By December, the town of Tarker's Mills is beginning to return to normal, as there has not been a known murder by the Full Moon Killer since Neary in August. However, some residents, such as Elmer Zinneman, point out that his pigs, and the four deer found slaughtered in the woods in October, could have been killed by the werewolf (Sturmfuller's death goes virtually unnoticed as he is far from a model citizen, and he is not linked to the Tarker's Mills murders as he is murdered in Portland). Marty continues to send Lowe anonymous letters asking why he does not kill himself and end the terror. In December, he sends the last letter - signed with his name. Unbeknownst to Reverend Lowe, Marty has convinced his somewhat reluctant uncle to have two silver bullets made and to come spend New Year's Eve (which falls on the full moon) with him. Right before midnight, the werewolf breaks into the house to kill Marty, who shoots him twice with the silver bullets, managing to completely blind and finally kill him. The Cycle of the Werewolf ends almost exactly a year after it began.

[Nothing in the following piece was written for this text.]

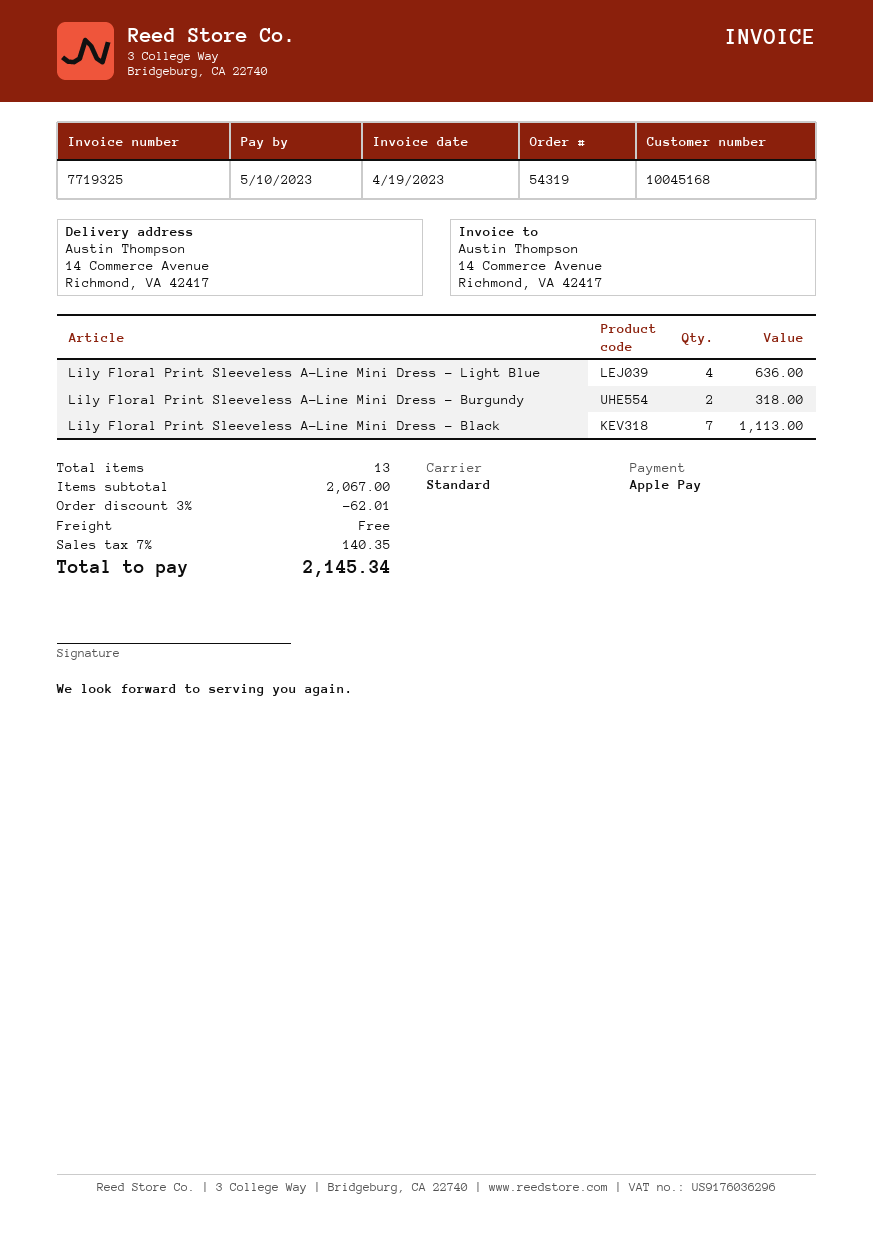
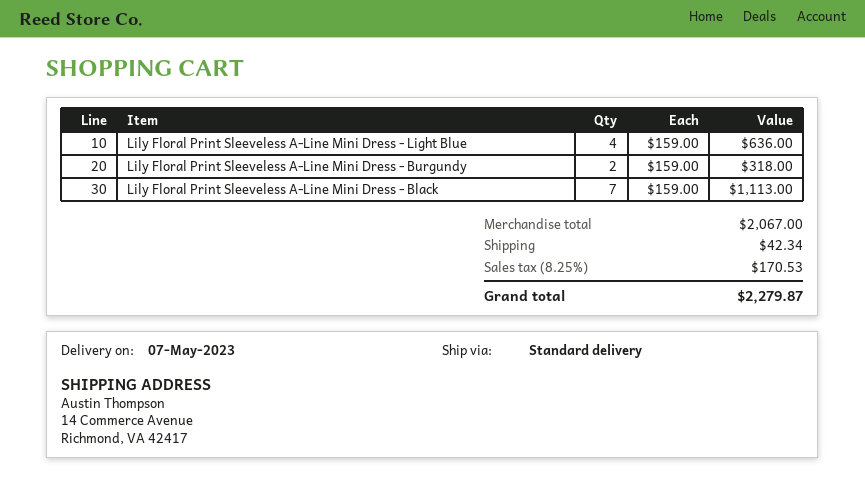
discount: 3% = 62.01 -> none
shipping: 0.00 -> 42.34
tax: 7% = 140.35 -> 8.25% = 170.53
total: 2145.34 -> 2279.87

The novella started out as a calendar by Zavista with illustrations by renowned comic book artist Bernie Wrightson. Each month would feature a drawing by Wrightson complete with a short vignette by King. King found the size of the vignettes, which were both small and extremely limited, to be a problem. King proceeded with a short novel and had it published by Land of Enchantment in 1983, complete with Wrightson’s illustrations.[1]


The novel was adapted into a film, Silver Bullet, in 1985, starring Corey Haim as Marty, Everett McGill as Reverend Lowe, Gary Busey as Marty’s Uncle, Megan Follows as Marty’s sister, Terry O'Quinn as the local Sheriff, Kent Broadhurst as Brady's father, and James Gammon as Arnie Westrum. It received mixed reviews and was a bomb at the domestic box office, though it was more successful internationally.

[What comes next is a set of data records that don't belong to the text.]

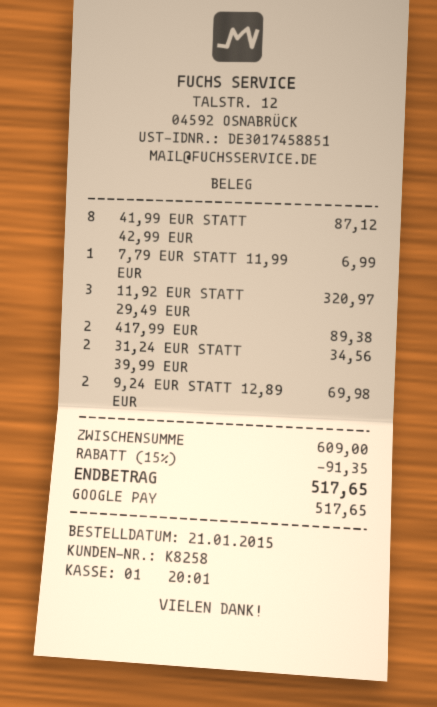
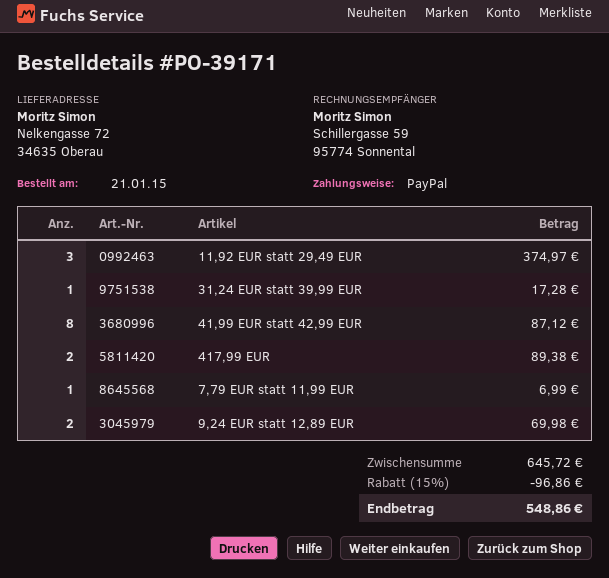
payment method: Google Pay -> PayPal
11,92 EUR STATT 29,49 EUR: 3 for 320.97 -> 3 for 374.97
31,24 EUR STATT 39,99 EUR: 2 for 34.56 -> 1 for 17.28
subtotal: 609.00 -> 645.72
discount: 15% = 91.35 -> 15% = 96.86
total: 517.65 -> 548.86

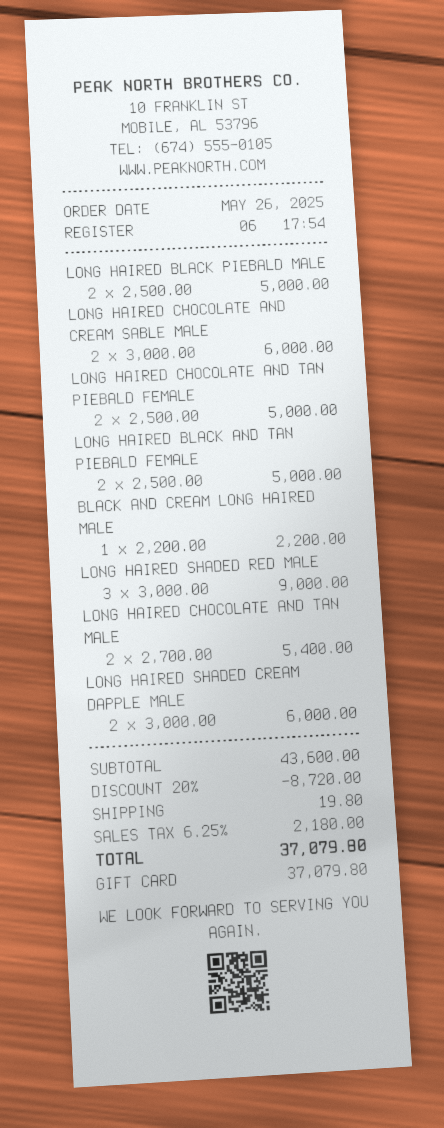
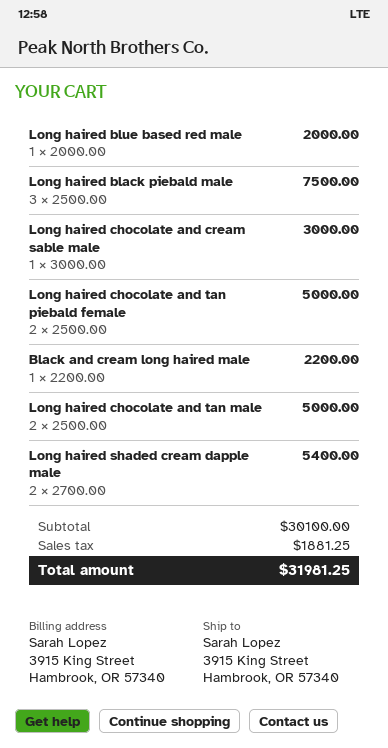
LONG HAIRED BLACK PIEBALD MALE: 2 x 2500.00 = 5000.00 -> 3 x 2500.00 = 7500.00
LONG HAIRED CHOCOLATE AND CREAM SABLE MALE: 2 x 3000.00 = 6000.00 -> 1 x 3000.00 = 3000.00
LONG HAIRED BLACK AND TAN PIEBALD FEMALE: 2 x 2500.00 = 5000.00 -> none
LONG HAIRED SHADED RED MALE: 3 x 3000.00 = 9000.00 -> none
LONG HAIRED CHOCOLATE AND TAN MALE: 2 x 2700.00 = 5400.00 -> 2 x 2500.00 = 5000.00
LONG HAIRED SHADED CREAM DAPPLE MALE: 2 x 3000.00 = 6000.00 -> 2 x 2700.00 = 5400.00
Long haired blue based red male: none -> 1 x 2000.00 = 2000.00
subtotal: 43600.00 -> 30100.00
discount: 20% = 8720.00 -> none
shipping: 19.80 -> none
tax: 2180.00 -> 1881.25
total: 37079.80 -> 31981.25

  • In the afterword, Stephen King admits to having taken severe liberties with the lunar cycle for reasons of creative style.

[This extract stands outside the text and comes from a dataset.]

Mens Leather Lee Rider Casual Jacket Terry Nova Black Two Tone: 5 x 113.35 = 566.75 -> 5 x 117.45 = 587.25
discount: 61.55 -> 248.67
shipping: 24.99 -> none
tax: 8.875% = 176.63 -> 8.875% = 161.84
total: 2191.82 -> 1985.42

  • In Cycle of the Werewolf, when Constable Neary was killed in his truck King says he was sitting in his Dodge truck, but just a few paragraphs later King says you could see the blood all over his Ford pick-up.
  • In the first chapters, King describes the werewolf as having yellow eyes. Later on, however, he is described as having green eyes. Reverend Lowe is said to have brown eyes, that turn green on the day of the change. Bernie Wrightson illustrates the werewolf as having green eyes throughout.

References to other works

The fifth victim of the werewolf is Clyde Corliss, who is killed in May. Corliss was a character in King's second novel 'Salem's Lot. Having escaped the horror of the vampires in Jerusalem's Lot, Maine, Corliss drifted to Tarker's Mills. It is here, however, that he is eventually killed by the werewolf. Another character from 'Salem's Lot, Father Callahan, is a recurring character who appears in The Dark Tower series. This loosely connects Cycle of the Werewolf to King's wheel of ka theme.

Arnie Westrum works for the GS & WM Railroad, a fictional company which recurs in his work.